Dr. Sacks linked himself to the Soviet founder of neuropsychology, A. R. Luria, whom he considered a mentor. The two never met, but they maintained a long correspondence, and in 1977, Dr. Sacks wrote Dr. Luria’s obituary for The Times of London.Dr. Sacks’s accounts of neurological oddities found a wide popular audience and were adapted for Hollywood, the theater, even opera. Robin Williams portrayed a Sacks-like doctor in the 1990 film version of “Awakenings,” and the novelist Richard Powers based a central character on him in his 2006 book, “The Echo Maker.” The 2011 movie “The Music Never Stopped” was adapted from “The Last Hippie,” one of the case studies collected in “An Anthropologist on Mars.” An opera based on “The Man Who Mistook His Wife for a Hat,” with music by Michael Nyman and a libretto by Christopher Rawlence, had its premiere in London in 1986 and was staged at Lincoln Center in New York in 1988.
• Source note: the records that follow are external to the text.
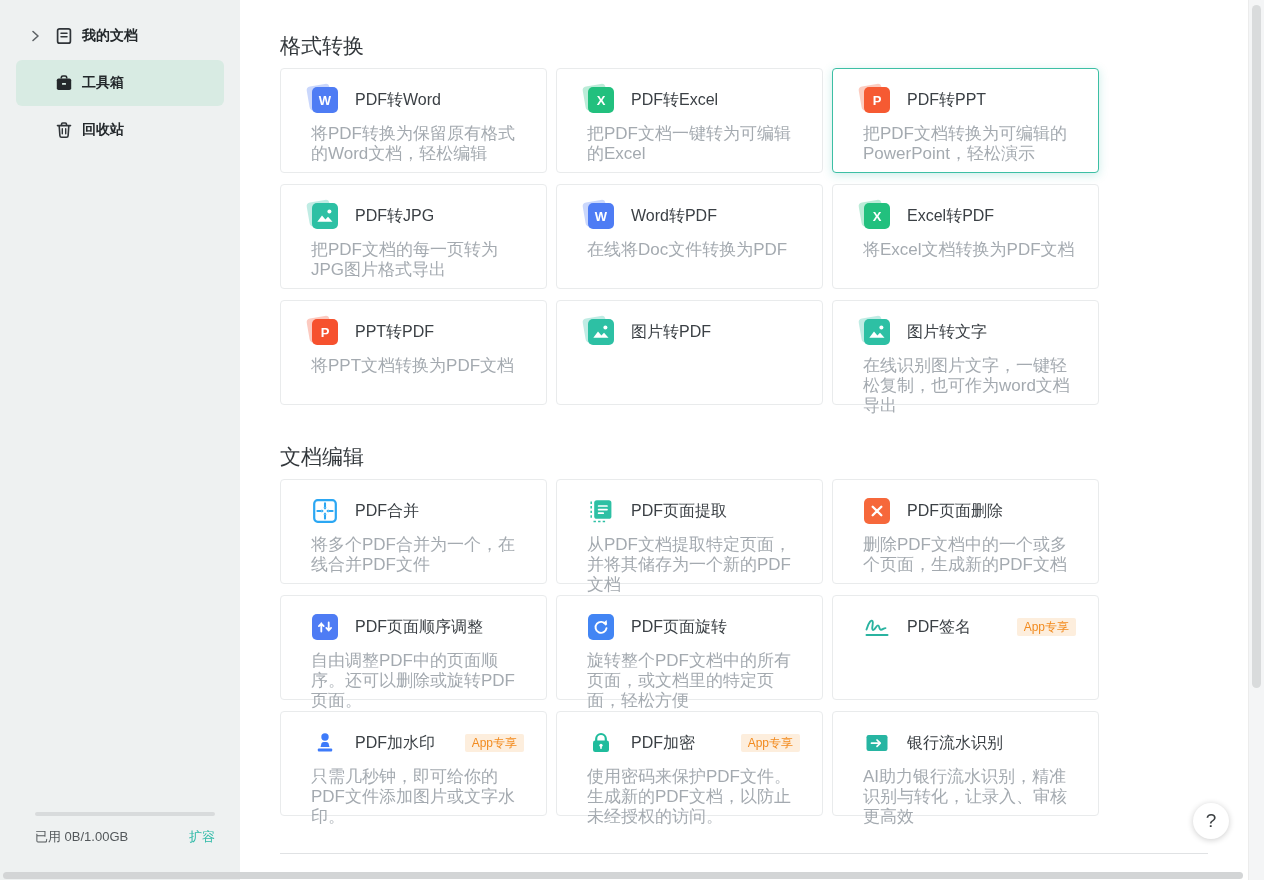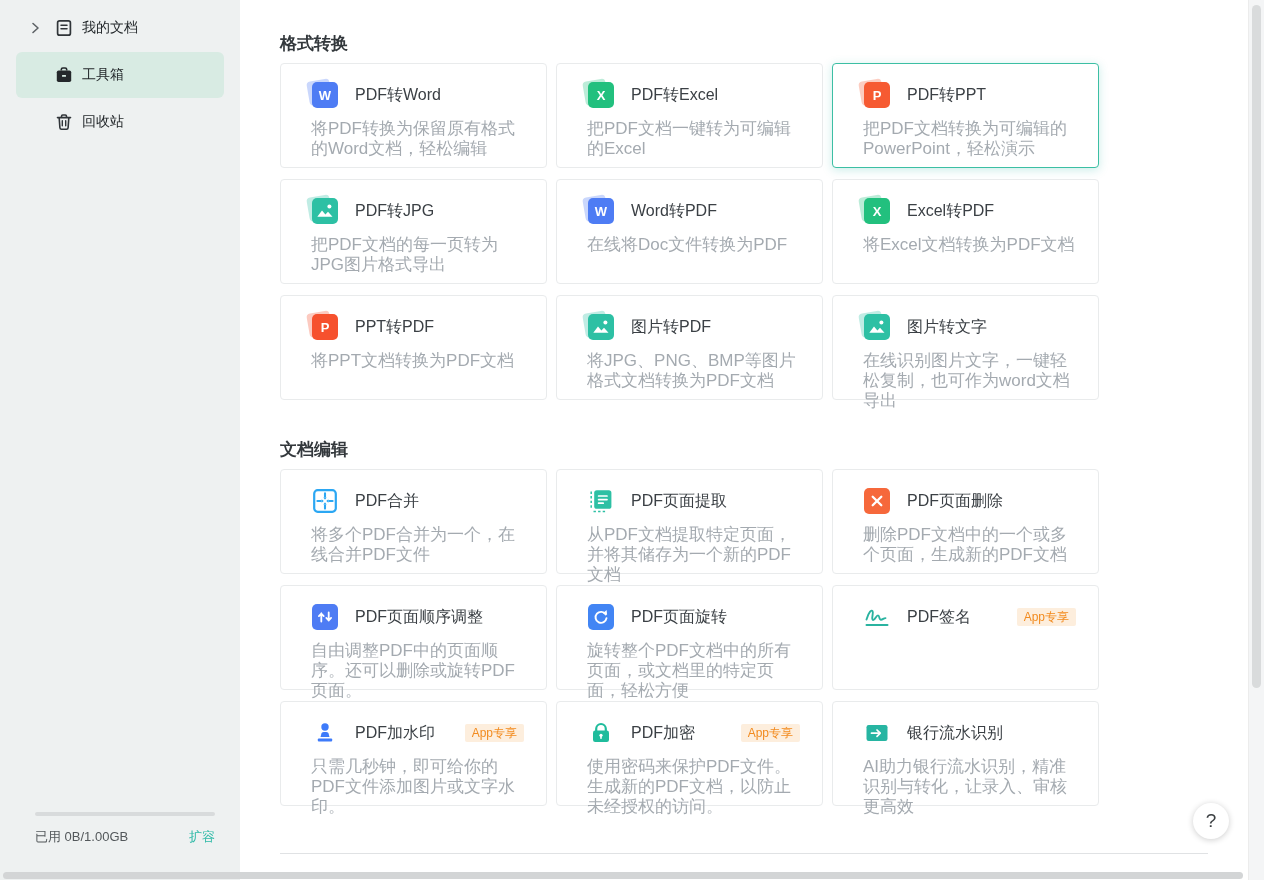"我的文档" .side-nav { font-weight: none -> bold; padding-top: 4px -> 12px }
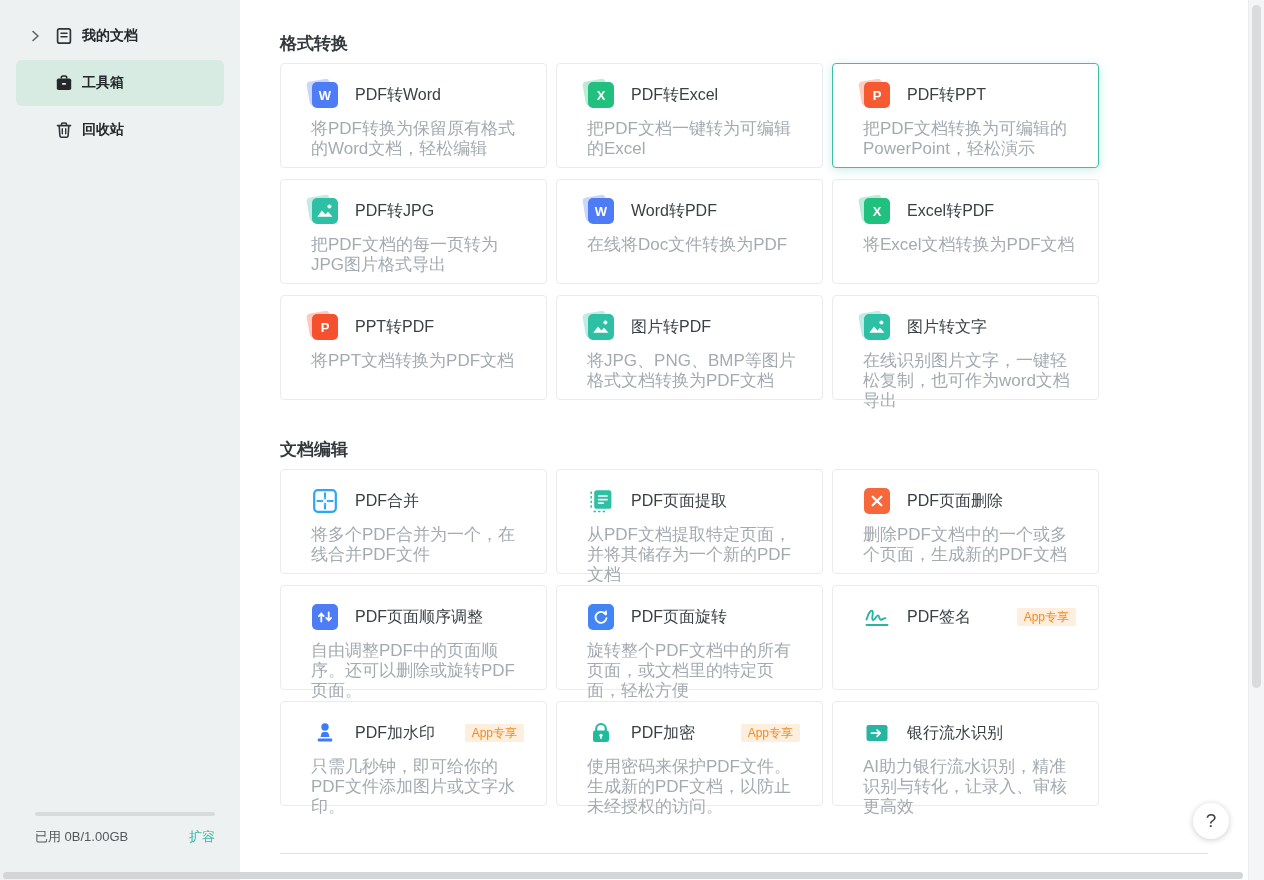"格式转换" .stitle { font-size: 17px -> 21px; font-weight: 700 -> 400 }
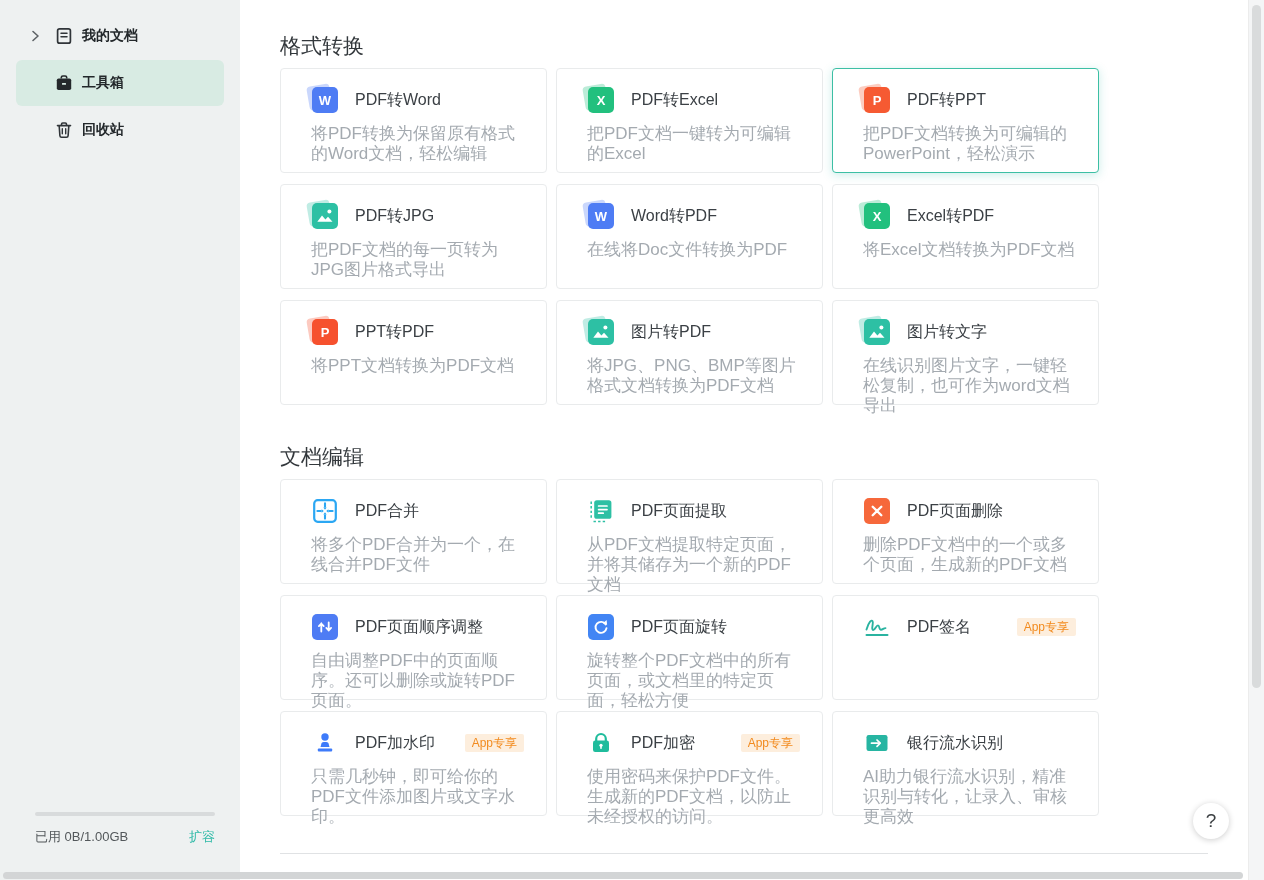"将JPG、PNG、BMP等图片格式文档转换为PDF文档" p.cdesc { html: <p>将JPG、PNG、BMP等图片格式文档转换为PDF文档</p> -> none }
The Independent of London called Dr. Sacks “the presiding genius of neurological drama.” Reviewers praised his empathy and his graceful prose. Scientists could be dismissive, however, complaining that his clinical tales put too much emphasis on the tales and not enough on the clinical. A London neuroscientist, Ray Dolan, told The Guardian in 2005: “Whether Dr. Sacks has provided any scientific insights into the neurological conditions he has written about in his numerous books is open to question. I have always felt uncomfortable about this side of this work, and especially the tendency for Dr. Sacks to be an ever-present dramatis persona.”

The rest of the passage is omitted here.